我现在读这些原典,不是在找方法论,是在做一件很具体的事:用他们被现实逼出框架的过程,对照自己被现实逼出框架的过程,看哪里相同,哪里因为约束不同所以结论必须不同。
书籍无法替你走路,但它能让你少走几年弯路。而在复利的世界里,几年时间往往价值巨大。
这就是第一节留下的那个问题的答案。
尾声
回头看过去二十多年。从工程师到交易员,从创业者到投行,从市场工作者到投资管理人。表面上经历了很多职业转换,但本质上,我始终在寻找同一件东西:
一个能够长期运行的系统。不依赖个人体力,不依赖复杂人际关系,不依赖单一外部基础设施,能够穿越周期、情绪与人生意外。
每一次离开,都是因为旧系统的不可控变量太多。每一次重建,都是因为对约束条件理解得更深。
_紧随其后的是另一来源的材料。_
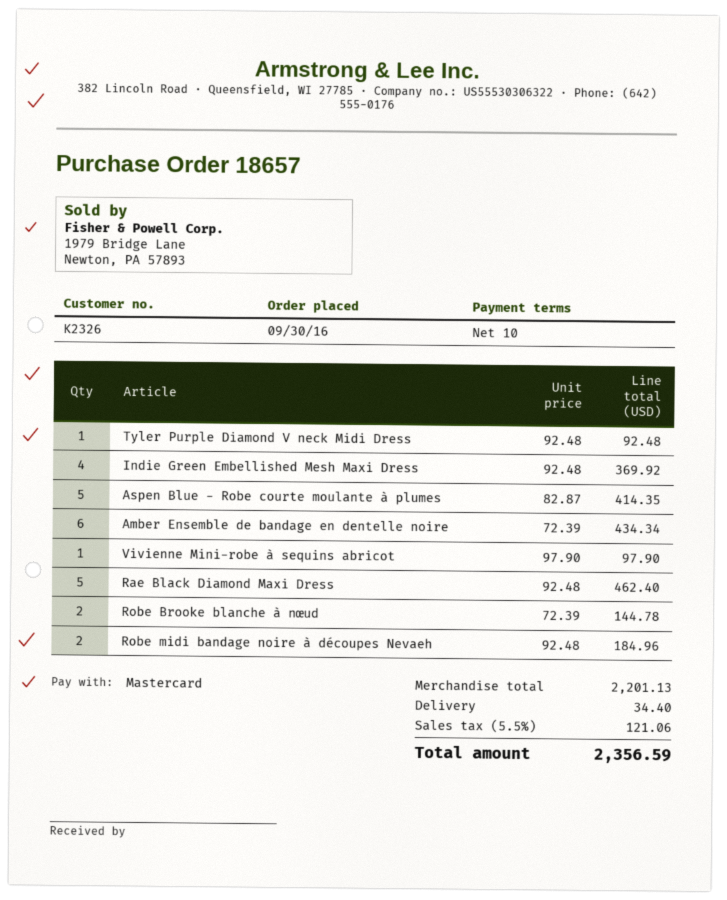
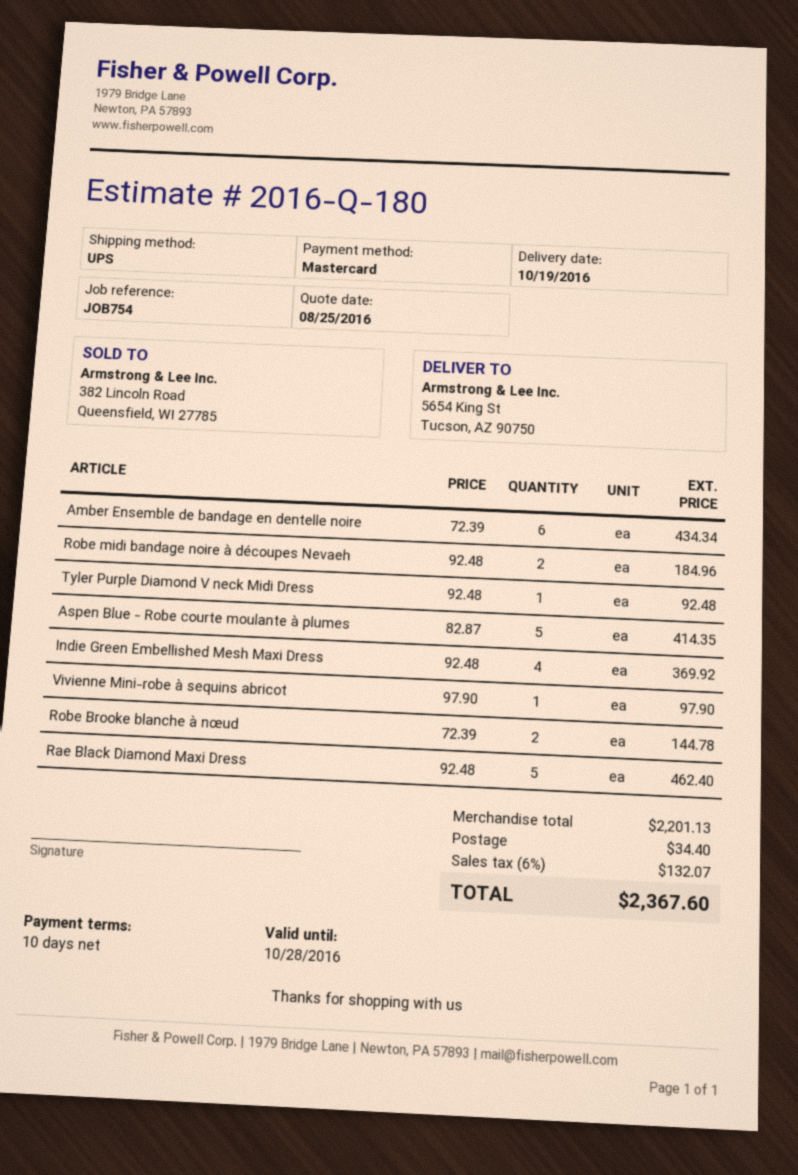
tax: 5.5% = 121.06 -> 6% = 132.07
total: 2356.59 -> 2367.60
这二十年最大的收获,并不是找到了一套投资方法,而是终于理解了一件事:现实从来不会给你标准答案。它只会不断增加约束。而所谓成长,不过是在一次次约束之下,慢慢构造出那个能够长期生存的系统。
框架从来不是设计出来的。它是被现实逼出来的。
剩下的,交给时间。
本备忘录仅为个人研究记录,不构成任何形式的投资建议。投资有风险,决策需独立。